Help me pick a DB platform?
January 30, 2019 8:01 AM   Subscribe

For several years now, I've been riding in the Texas MS150, which is a two-day charity ride from Houston to Austin undertaken to raise money for MS. Turns out, I'm pretty good at fundraising. But to keep improving, I need to build some tools. It looks like this has been asked before, but not since 2014, so...

Up to now, I've been using a spreadsheet the fundraising coordinator gives me every year. It contains a list of ALL donors ever, with columns for each event donation. At this point, there are columns for 2013, 2014, 2015, 2016, 2017, 2018, and now 2019.

Last year, I added a donation date, and I'm tracking it again this year, so that I can see where I am vs. prior years (for example, I know right now I'm slightly ahead of pace in terms of dollars, and VERY ahead in terms of donation count, but also that I was very behind as of 1/1 and made up the difference in January, etc.). I'm a giant data nerd, so I like having this on hand.

However, creating and managing the various quickie-reports and filtered views I want has become cumbersome in Excel because, well, it's Excel. I've considered moving this to a proper DB for years, but now I think I actually want to do it. My impulse it to default to the stack I last used professionally, ca. 2007, which would be basically perl + postgres running locally on my Mac. But it occurs to me that there's probably a better way in the Year of Our Lord 2019, and that the Green might know which way to look.

Already considered and rejected: Anything from Google or Amazon.

Currently playing with, but generally disappointed: Airtable. It does SOME of what I want -- multiple persistent views & filters -- but suffers from some of the same limitations that are driving me from Excel, such as fiddly in-cell formulas to accomplish trivial things. Its inability to manage a filter with AND and OR without a dedicated formula field is in particular galling, since that's exactly the need that's pushing me away from Excel.

I guess in my heart of hearts, it's hard to improve over the simplicity of a view based on "select email_address from Table where isMatch is false and (2019Donation = "" or AlwaysEmail is true)".

posted by uberchet to Computers & Internet (6 answers total) 1 user marked this as a favorite
This is small enough data that it could be managed in dataframes in either python/pandas or R (or Julia?). You can do sql-like operations and a whole lot more with that data from there.
posted by rockindata at 8:23 AM on January 30, 2019

You should play with Metabase for a bit. If you make the DB behind it, it's can do a lot of quick visualization of your queries and some ad hock reporting. Nice when you don't really know what you want to report on yet.
posted by advicepig at 8:33 AM on January 30, 2019

The dataset IS very small. Can you provide a link for this dataframes/python idea?
posted by uberchet at 8:52 AM on January 30, 2019

If you like the idea of pandas, the good is that assuming your data is in some sort of sensible layout (I'm imagining pretty much 'donor,2013,2014,2015...', you can just get Panda's to read all the data in directly from your existing Excel file.

import pandas as pd
donations = pd.read_excel('donations.xlsx')
# Add a total column (total donations per donor)
df['Total'] = df.sum(axis=1)

A super popular way to play with pandas is using a Jupyter notebooks which are nice (optionally online), combination of a journal and code, very popular among the data-science world at the moment. You can end up with a nice document that both describes and documents your code, with real charts and data, similar to this. So for you, you'd could create a notebook that answers all your questions and have it easily printable/exportable as a report for others.

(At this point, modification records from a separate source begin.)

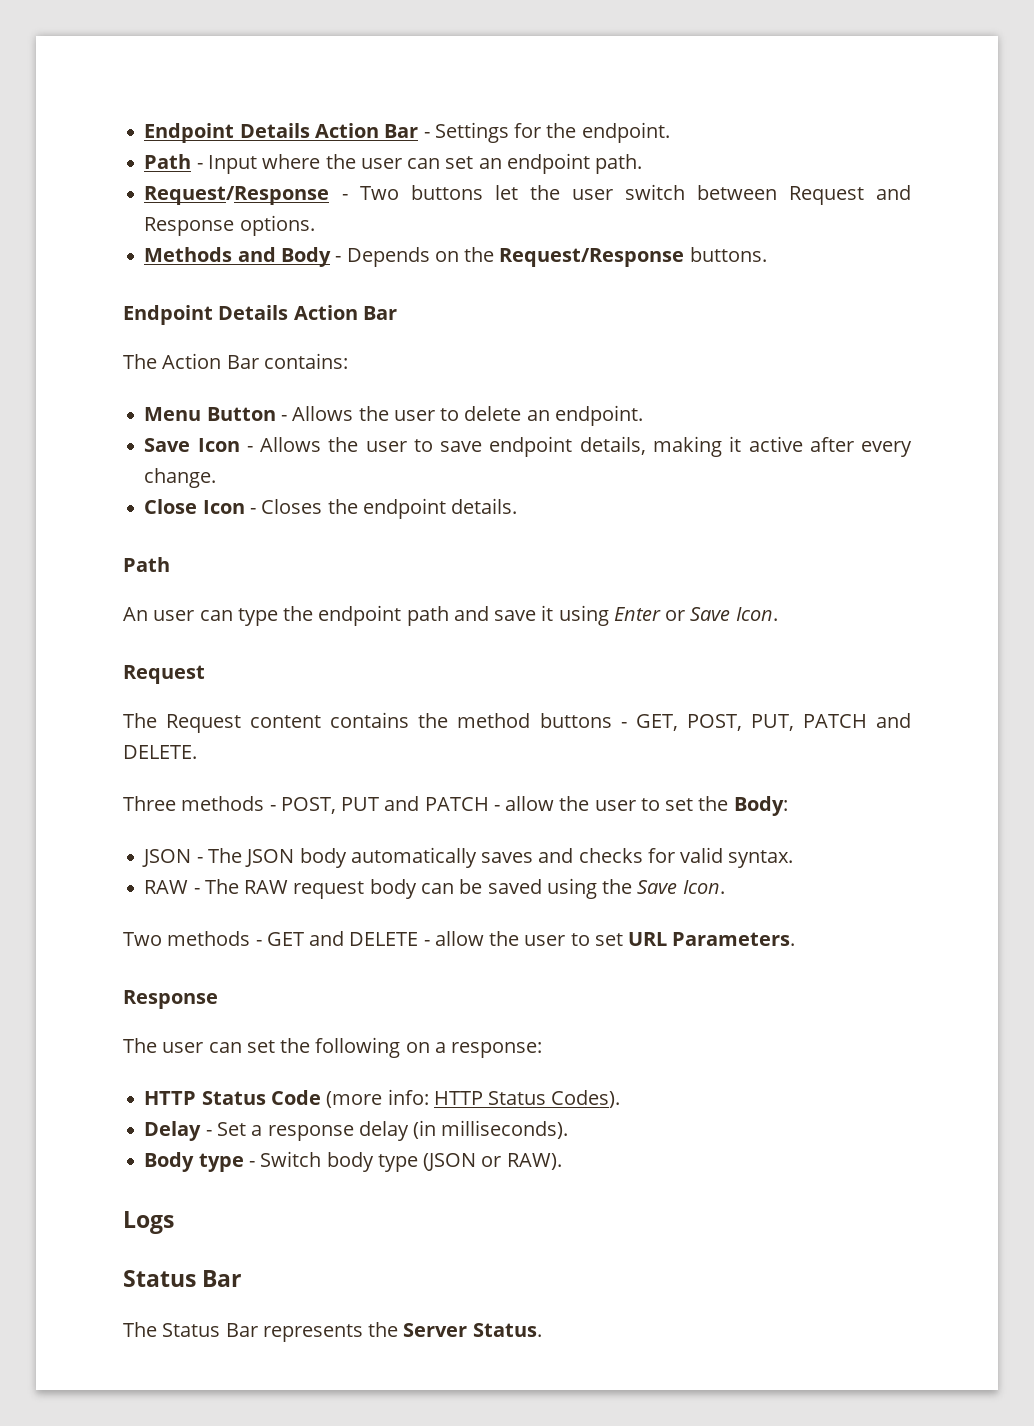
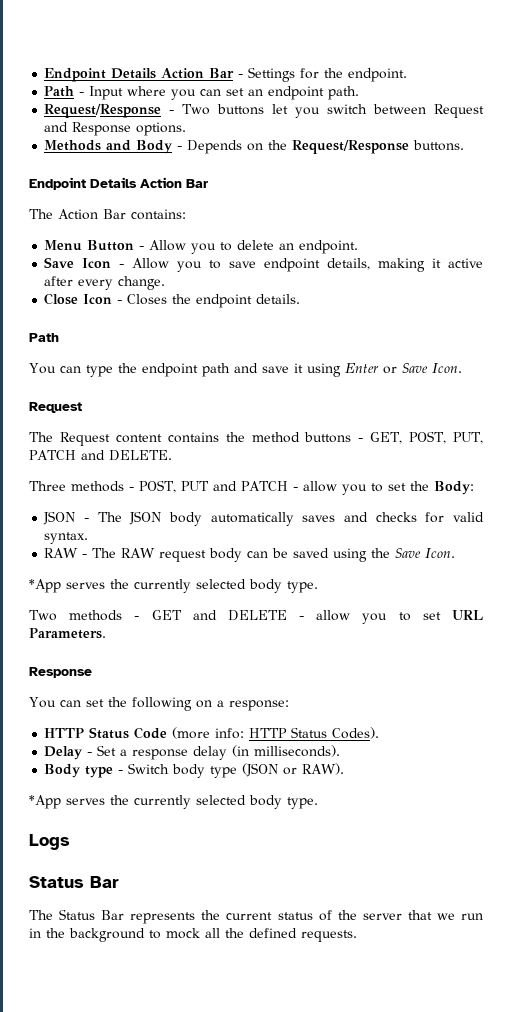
- Path - Input where the user can set an endpoint path.
+ Path - Input where you can set an endpoint path.
- Request/Response - Two buttons let the user switch between Request and Response options.
+ Request/Response - Two buttons let you switch between Request and Response options.
- Menu Button - Allows the user to delete an endpoint.
+ Menu Button - Allow you to delete an endpoint.
- Save Icon - Allows the user to save endpoint details, making it active after every change.
+ Save Icon - Allow you to save endpoint details, making it active after every change.
- An user can type the endpoint path and save it using Enter or Save Icon.
+ You can type the endpoint path and save it using Enter or Save Icon.
- Three methods - POST, PUT and PATCH - allow the user to set the Body:
+ Three methods - POST, PUT and PATCH - allow you to set the Body:
  RAW - The RAW request body can be saved using the Save Icon.
+ *App serves the currently selected body type.
- Two methods - GET and DELETE - allow the user to set URL Parameters.
+ Two methods - GET and DELETE - allow you to set URL Parameters.
- The user can set the following on a response:
+ You can set the following on a response:
  Body type - Switch body type (JSON or RAW).
+ *App serves the currently selected body type.
- The Status Bar represents the Server Status.
+ The Status Bar represents the current status of the server that we run in the background to mock all the defined requests.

Just had a quick look around for an intro tutorial and looks kinda helpful and maybe this, if you're coming from Excel.
posted by Static Vagabond at 1:20 PM on January 30, 2019 [2 favorites]

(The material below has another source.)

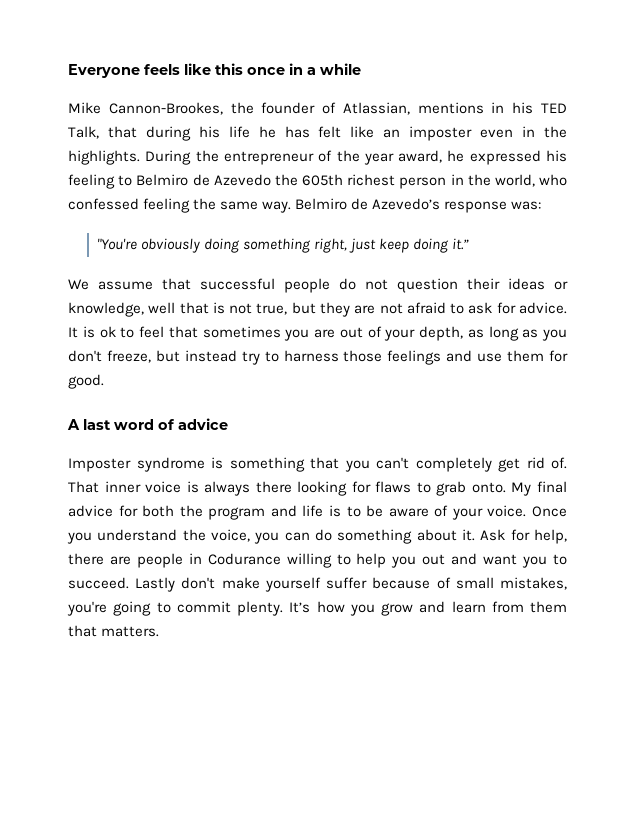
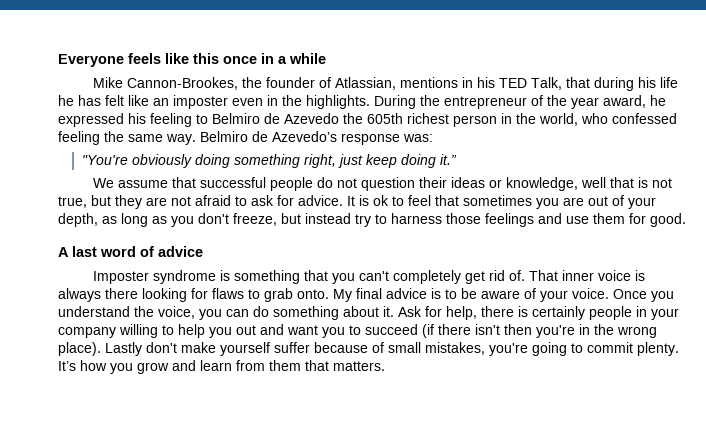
- My final advice for both the program and life is to be aware of your voice.
+ My final advice is to be aware of your voice.
- Ask for help, there are people in Codurance willing to help you out and want you to succeed.
+ Ask for help, there is certainly people in your company willing to help you out and want you to succeed (if there isn't then you're in the wrong place).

Ok, pandas + jupyter looks GREAT, and I can get at my data from Excel just fine, but I'm having issues because my first task is apparently weird.

Pandas is apparently super good at "show me column X where X > 50", but I can't seem to sort out how to get to "show me column B when [misc conditions about columns N, O, and P]".

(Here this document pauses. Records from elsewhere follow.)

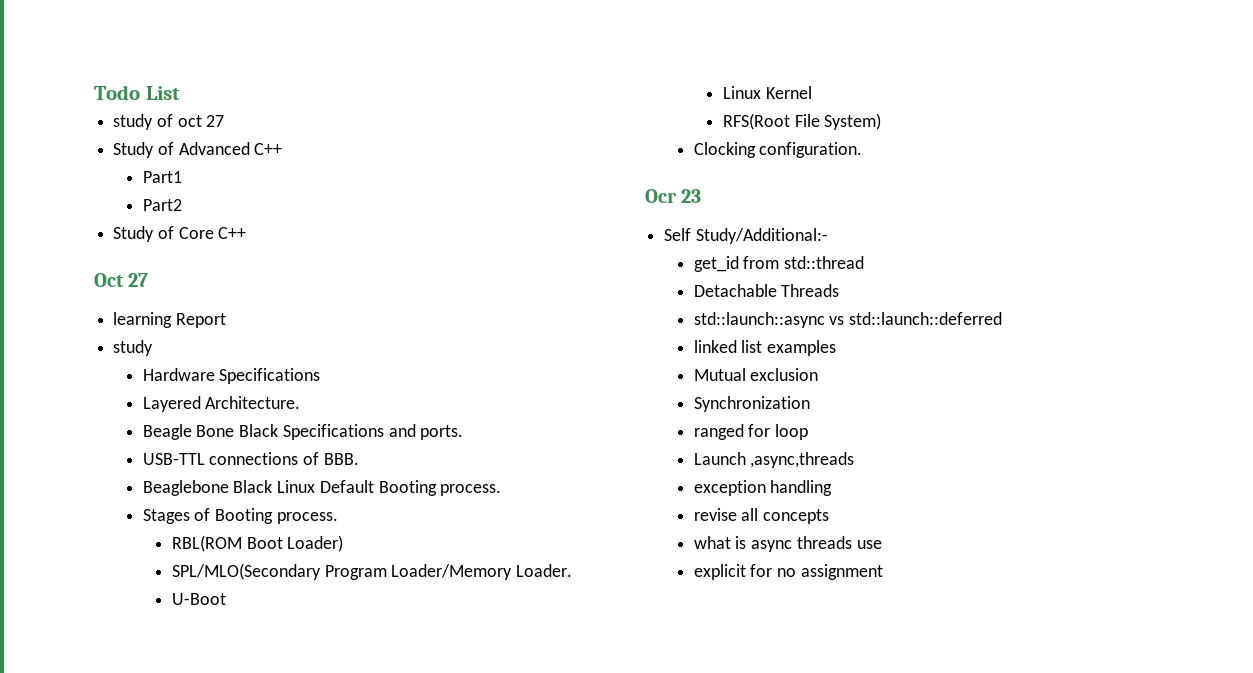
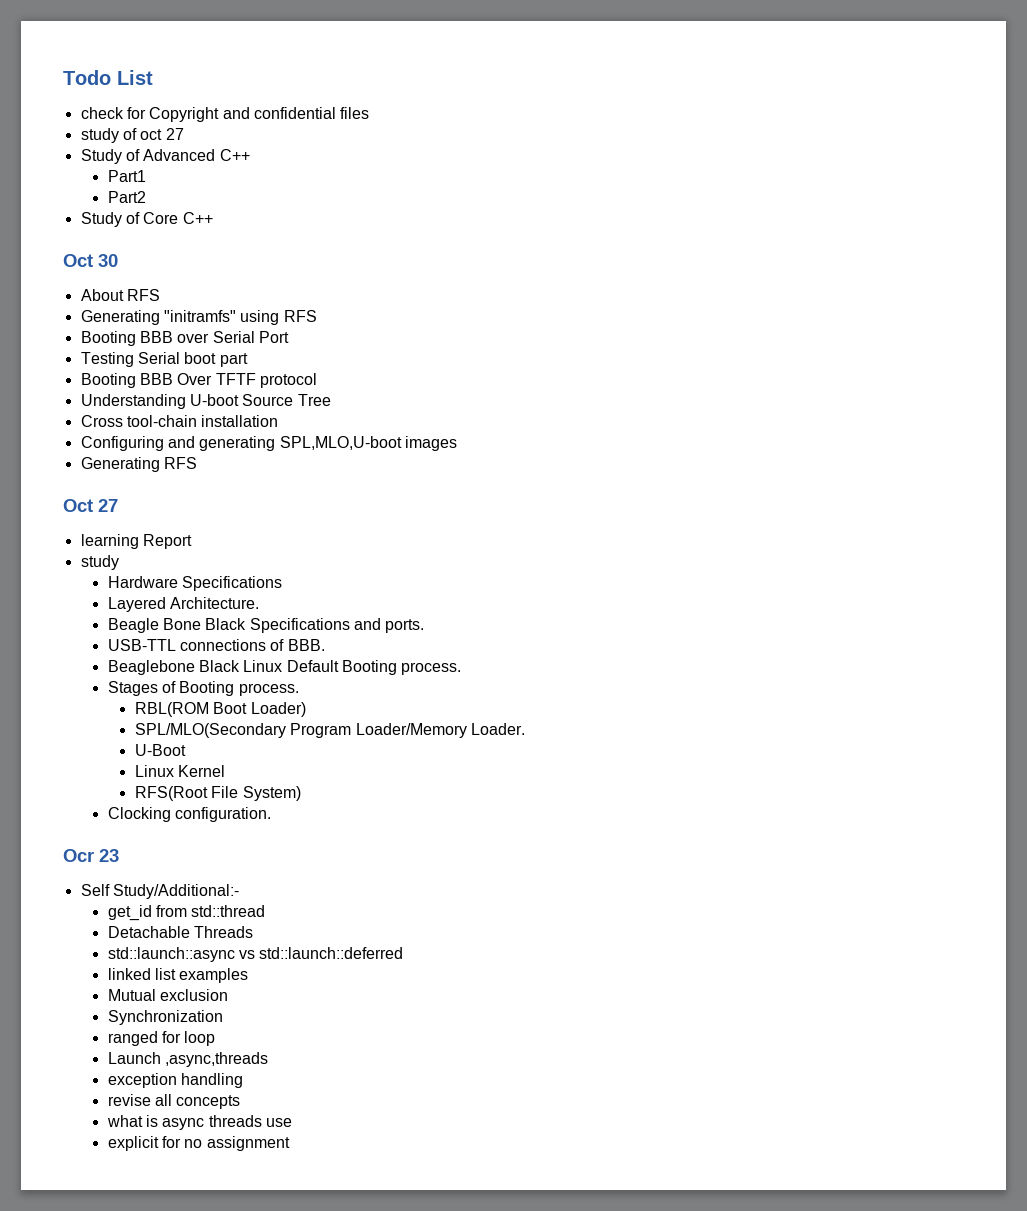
+ check for Copyright and confidential files
+ Oct 30
+ About RFS
+ Generating "initramfs" using RFS
+ Booting BBB over Serial Port
+ Testing Serial boot part
+ Booting BBB Over TFTF protocol
+ Understanding U-boot Source Tree
+ Cross tool-chain installation
+ Configuring and generating SPL,MLO,U-boot images
+ Generating RFS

I know this isn't for back & forth, but any advice you have on an effective pandas forum would be welcome.
posted by uberchet at 3:04 PM on January 30, 2019

For the record, I sorted it. I'm adding it here in case someone searches later, because my SQL brain had a hard time getting to it.

To accomplish what I wanted, I needed to do things like

Condition1 = df['Column1'] == 'puffball'
Condition2 = df['Column9'] != -1

and then

df[Condition1 & Condition2]

would give me ALL the records where those two things were true. Then

df[Condition1 & Condition2]['ColumnZ']

would give me only that column from records where those two things are true.

Another key idea I didn't get immediately was the need to do some data cleanup first. Tests for missing values don't seem as straightforward, but it's simple to fill in those "NaN" values with df.fillna(some-value). I used -1, which then made finding the NaN rows easier.